L'armée a bombardé ce week-end le Waziristan du Sud, Mohmand et Bajaur, trois districts des zones tribales semi-autonomes frontalières de l'Afghanistan, où les États-Unis considèrent qu'el-Qaëda a reconstitué ses forces et les talibans afghans des bases arrière, soutenus par les talibans pakistanais. Les militaires pakistanais affirment y avoir tué au moins une soixantaine de rebelles en deux jours, un bilan impossible à vérifier de source indépendante. Dans le district tribal du Waziristan du Nord, les habitants de villages réputés sous influence talibane commençaient hier à quitter les lieux pour gagner des endroits plus sûrs, achetant des tentes et faisant des stocks de nourriture, ont indiqué plusieurs d'entre eux à l'AFP.
Le gouvernement a « lancé une opération tous azimuts dans les zones tribales », y compris le Waziristan, a déclaré dimanche soir Owaïs Ahmad Ghani, gouverneur de la Province de la Frontière du Nord-Ouest. « Les opérations se poursuivront jusqu'à l'élimination des combattants », a-t-il promis. Les autorités pakistanaises n'ont pas fait mystère de leur objectif : Baïtullah Mehsud, chef du Mouvement des talibans du Pakistan (Tehreek-e-Taliban Pakistan, TTP), « et ses partisans », selon le gouverneur.
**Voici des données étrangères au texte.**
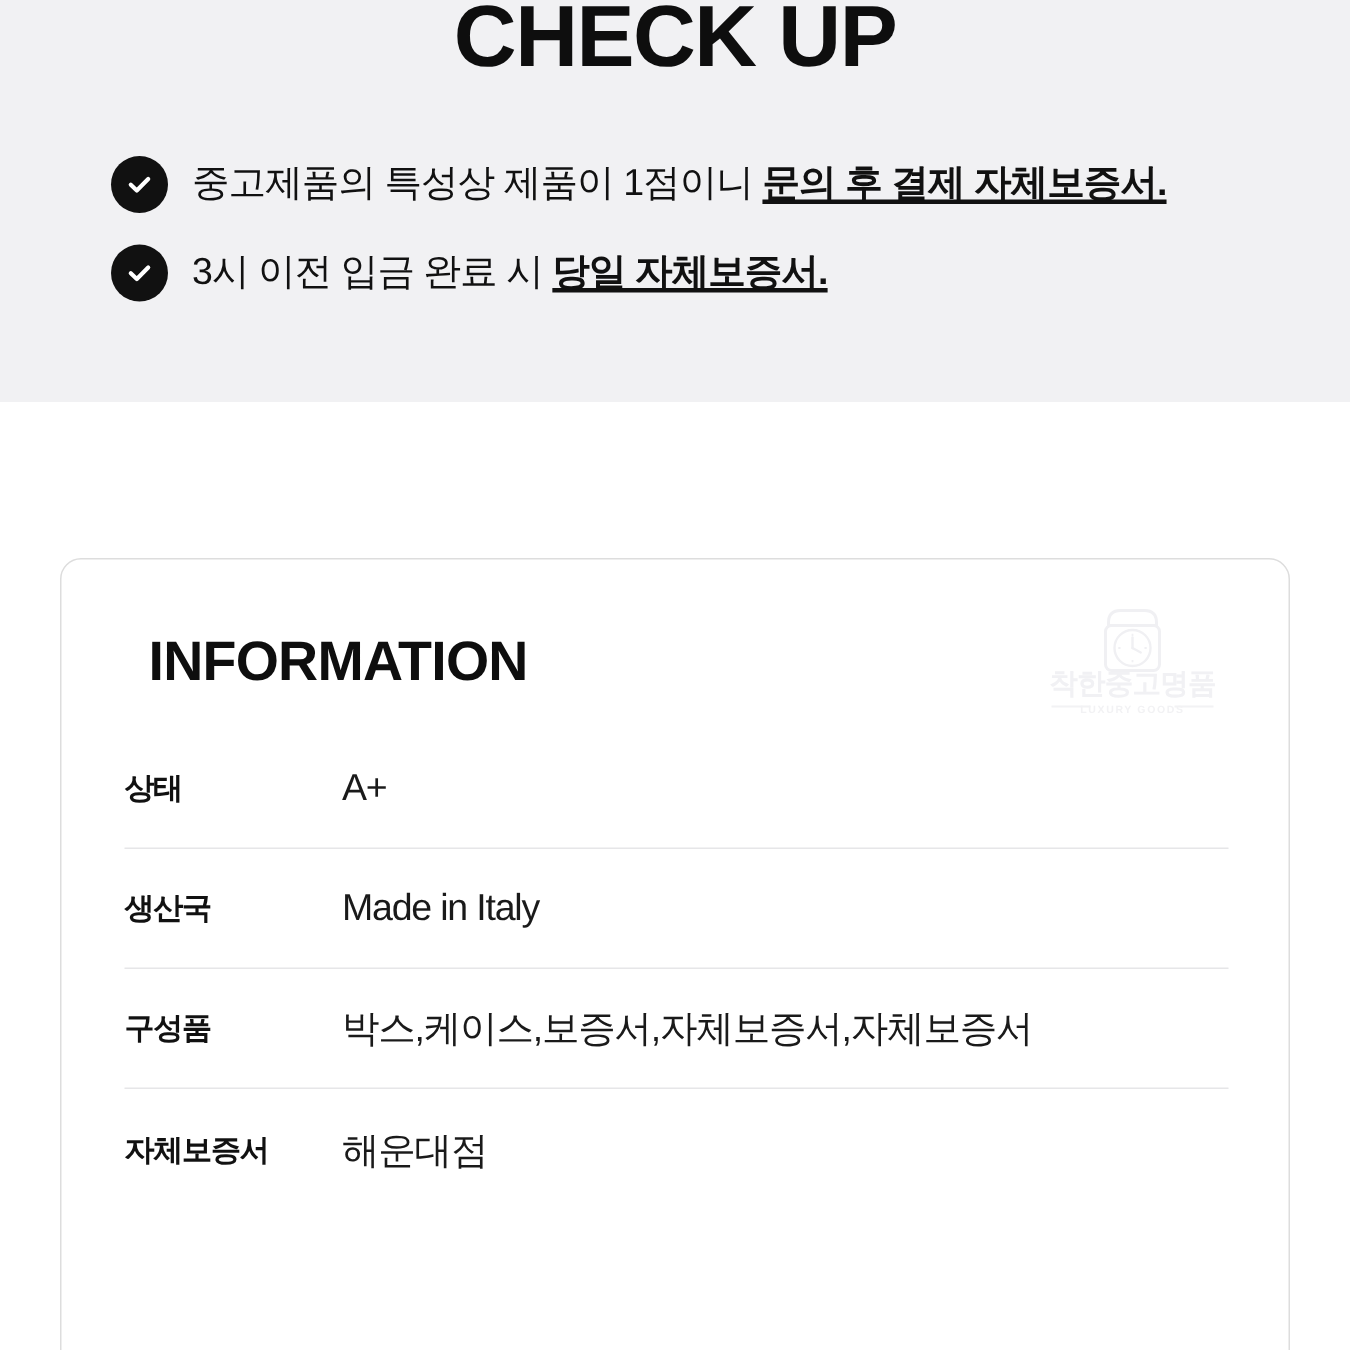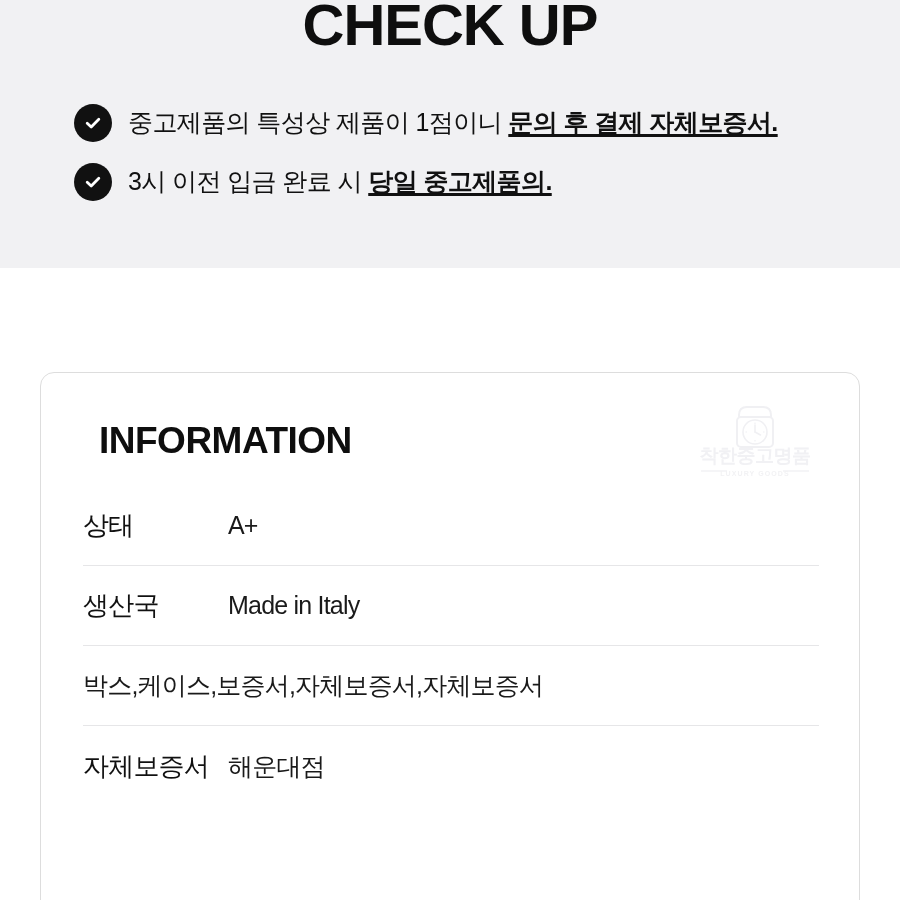"당일 중고제품의." span.em { text: 중고제품의 -> 자체보증서 }
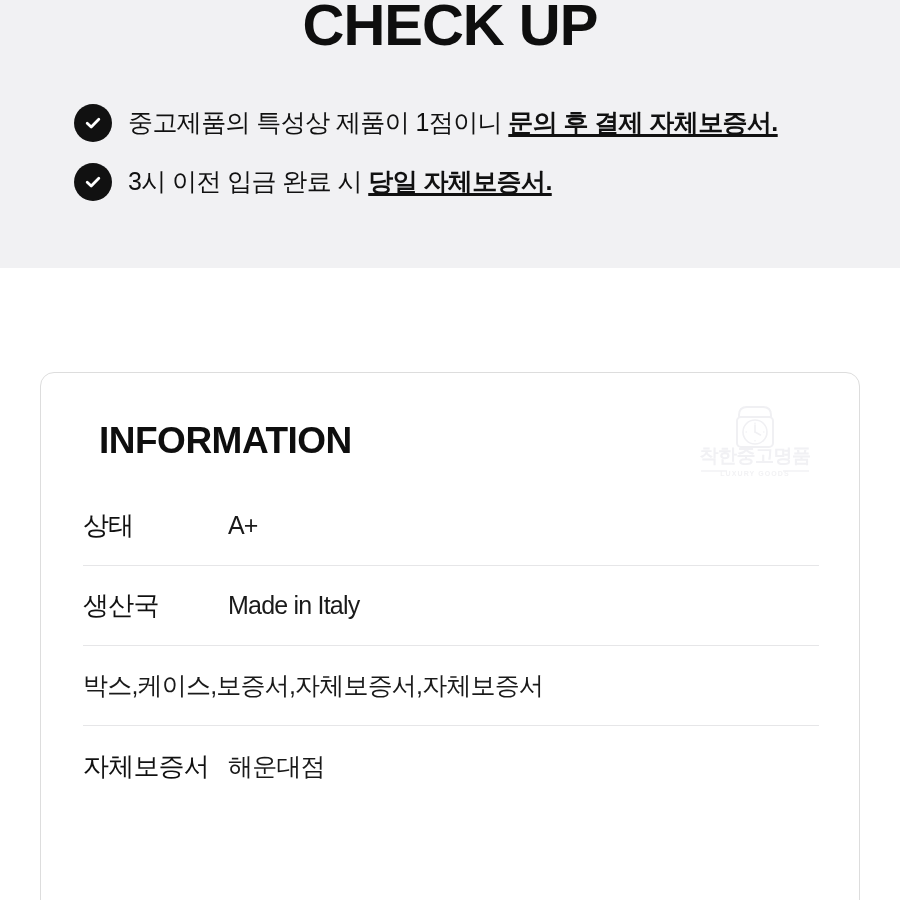"상태" .spec-label { font-size: 26px -> 20px; font-weight: 400 -> 700 }
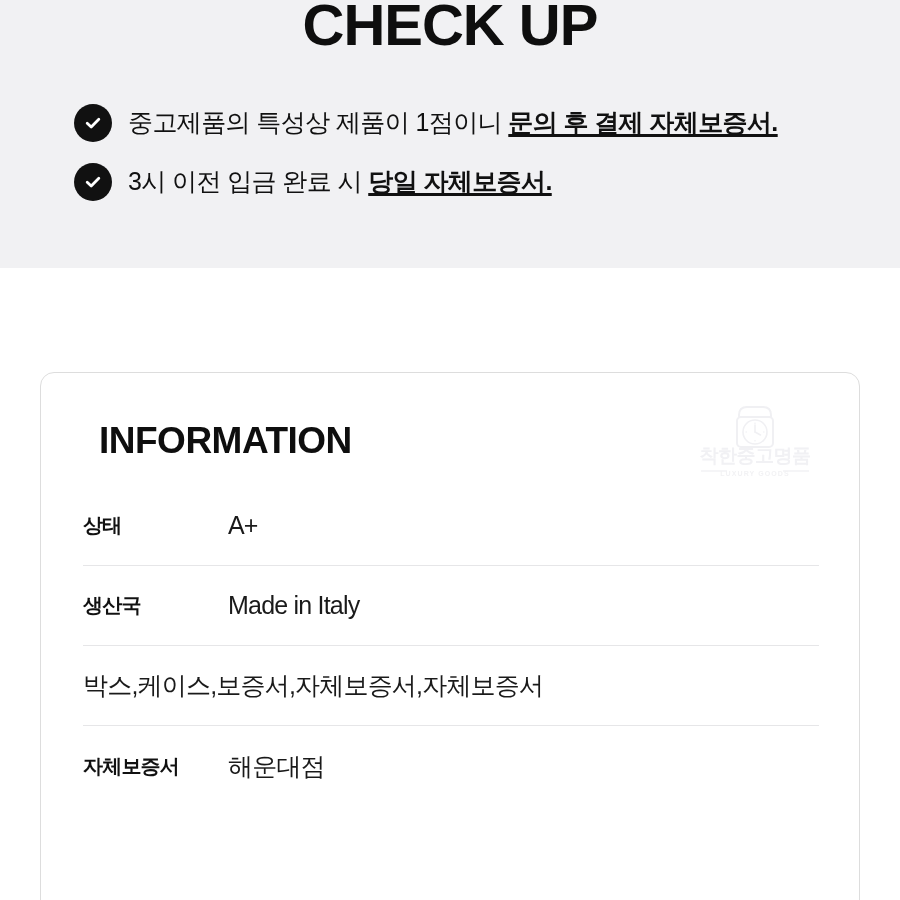"구성품" div.spec-label { html: none -> <div>구성품</div> }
La nouvelle offensive dans les zones tribales a reçu le soutien des États-Unis, premier bailleur de fonds du Pakistan. Washington s'inquiète de la progression des talibans depuis deux ans, et de ses conséquences tant au Pakistan, dont ils menacent la stabilité, qu'en Afghanistan, par leur soutien aux rebelles qui y attaquent les troupes afghanes et américaines. Dès vendredi, à Washington, un haut responsable américain avait annoncé que l'armée pakistanaise préparait « une campagne dans le sud du Waziristan ». La semaine dernière, le directeur de la CIA, Leon Panetta, avait déclaré que les troupes américaines comptaient elles aussi accentuer la pression sur les islamistes côté afghan, où elles sont déployées, pour éviter toute porte de sortie aux rebelles. Alors que les autorités pakistanaises mettent l'accent sur Baïtullah Mehsud, la cible prioritaire américaine s'appelle toujours Oussama Ben Laden, qui « se trouve toujours au Pakistan », selon M. Panetta, cité par les médias américains.